Holding Tightly

One year ago, I was in Kentucky, at my mother’s bedside after she made a decision to stop eating.  Her death wasn’t unexpected.  She had lived a long, meaningful life with much more joy than sorrow.

I remember a little poem she loved to quote, one I’ve Googled yet never been able to find.  This is what Mother would say:

I hold my love but lightly,

for I know that things with wings held tightly

long to fly.

Mother did not hold love lightly.  She held to my father, her children, and grandchildren with fierceness I well understand.

And, now, as I approach the first anniversary of her death, April 17, I think of mothers in the countries with which we’re at war, mothers who love as fiercely as she did.  And as I do.

This morning I read an article, “War Looms for Obama in Iran, Syria, and North Korea,” by Leslie H. Gelb, president emeritus of the Council on Foreign Relations.  I felt my chest constrict over this:

 On the one hand, Americans can’t stand to deal with, let alone compromise with, bad guys like these three. None of these tyrants hesitate to spill the blood of their own people. It’s against the American character to look away from humanitarian tragedies. Americans always feel they have to do ‘something.’

The “bad guys” to whom Gelb refers are Iran’s Ayatollah Khamenei, Syria’s Bashar al-Assad, and North Korea’s Kim Jong-un.

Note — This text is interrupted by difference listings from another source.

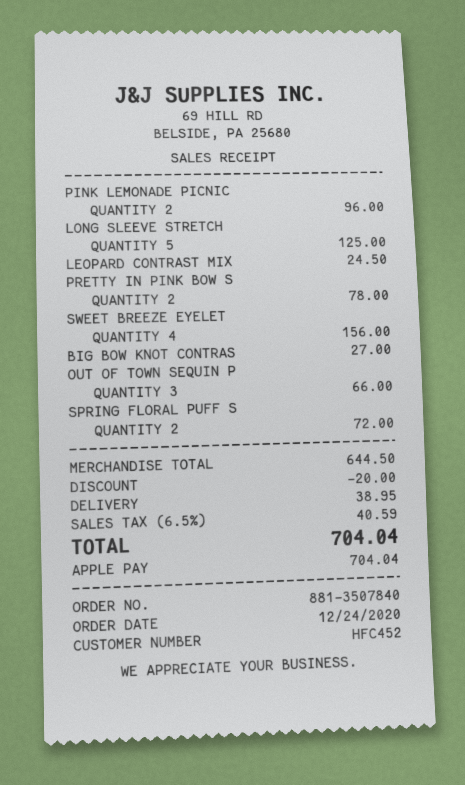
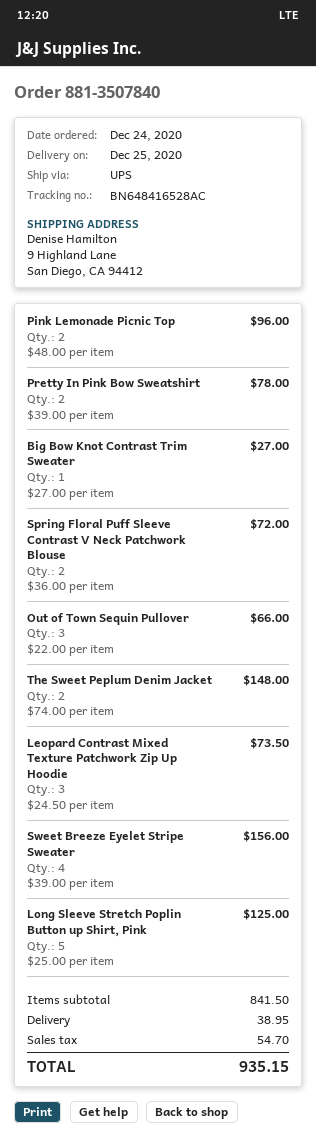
LEOPARD CONTRAST MIX: 1 for 24.50 -> 3 for 73.50
The Sweet Peplum Denim Jacket: none -> 2 for 148.00
subtotal: 644.50 -> 841.50
discount: 20.00 -> none
tax: 40.59 -> 54.70
total: 704.04 -> 935.15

I don’t include myself among Americans who can’t stand compromise.  Isn’t compromise better than war? Better than the conflict that results in casualties that alter lives forever here at home?  And I’m not just emphasizing deaths but also maiming, traumatic brain injuries, and PTSD.  And what we do to the people, including children, in the lands we invade to eliminate a “bad guy”—as well as what we complete when our weapons manipulate a family’s structure and a country’s ecosystem.

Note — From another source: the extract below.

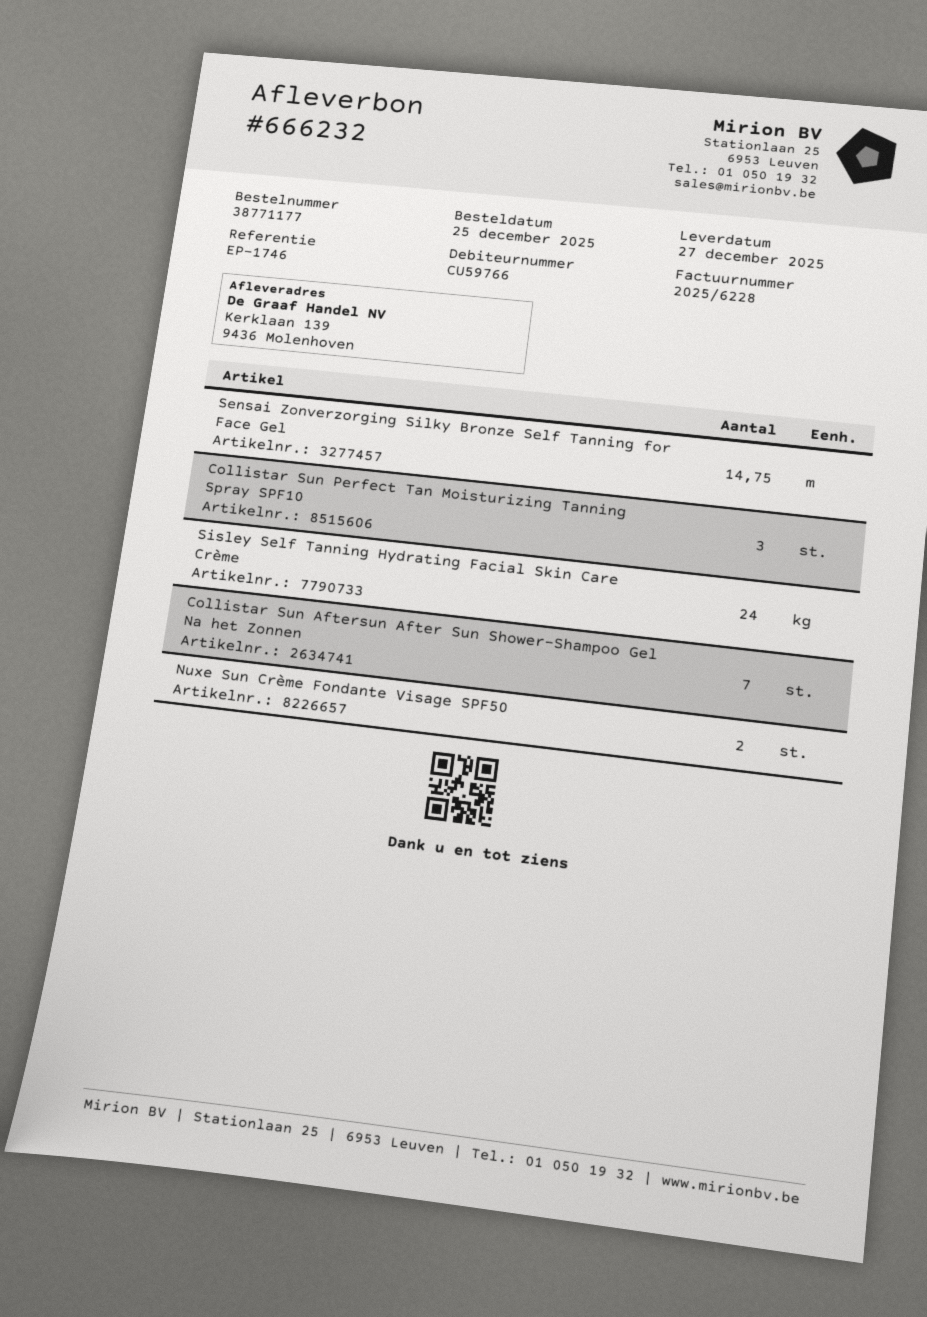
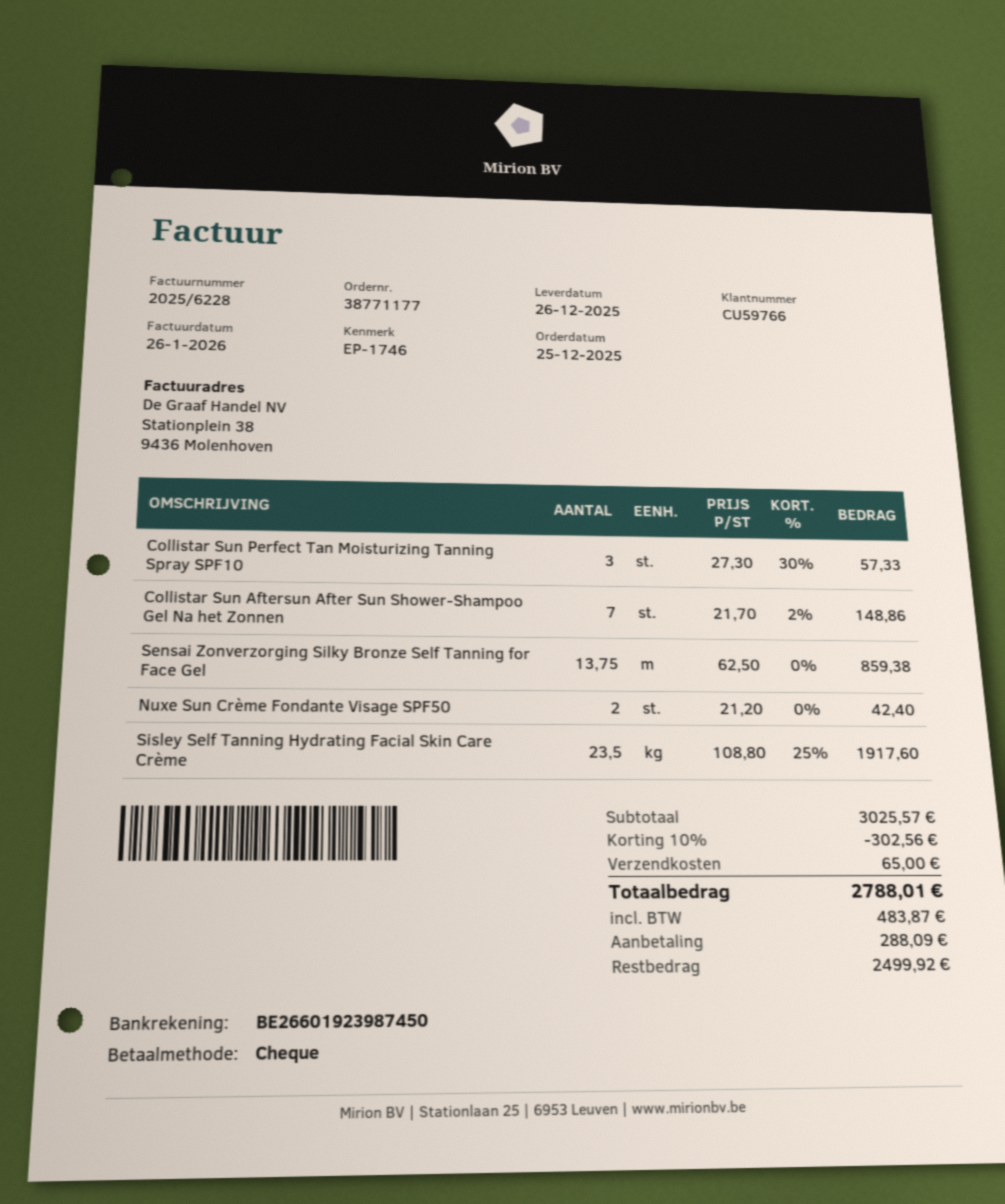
delivery date: 2025-12-27 -> 2025-12-26
Sensai Zonverzorging Silky Bronze Self Tanning for Face Gel: 14.75 -> 13.75
Sisley Self Tanning Hydrating Facial Skin Care Crème: 24 -> 23.5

We have not looked “away from humanitarian tragedies.”  Instead, we are the architects of so many.

New polling indicates that a majority of Americans oppose war in Afghanistan and believe that Afghans want our troops removed from their country.  Meanwhile, members of prominent “think tanks” and candidates for “elected” office are posing the war question, as if the crown of power rests on the head of the person whose vocabulary encompasses the most battle language.

But it’s not about the “bad guys” in any of these foreign locations.

It’s the criminal war profiteers on Wall Street—those operating the strings that move US “leadership” to plunge our troops, their families, and people in the countries we explode into unthinkable disorder.

These Wall Street terrorists hold tightly, fiercely to what they love—the power of Big Greed.

Missy Beattie lives in Baltimore, Maryland where she is among a sisterhood, including Laura and Erma, reminiscing about Gigi Comley, one amazing woman. Reach Missy at missybeat@gmail.com.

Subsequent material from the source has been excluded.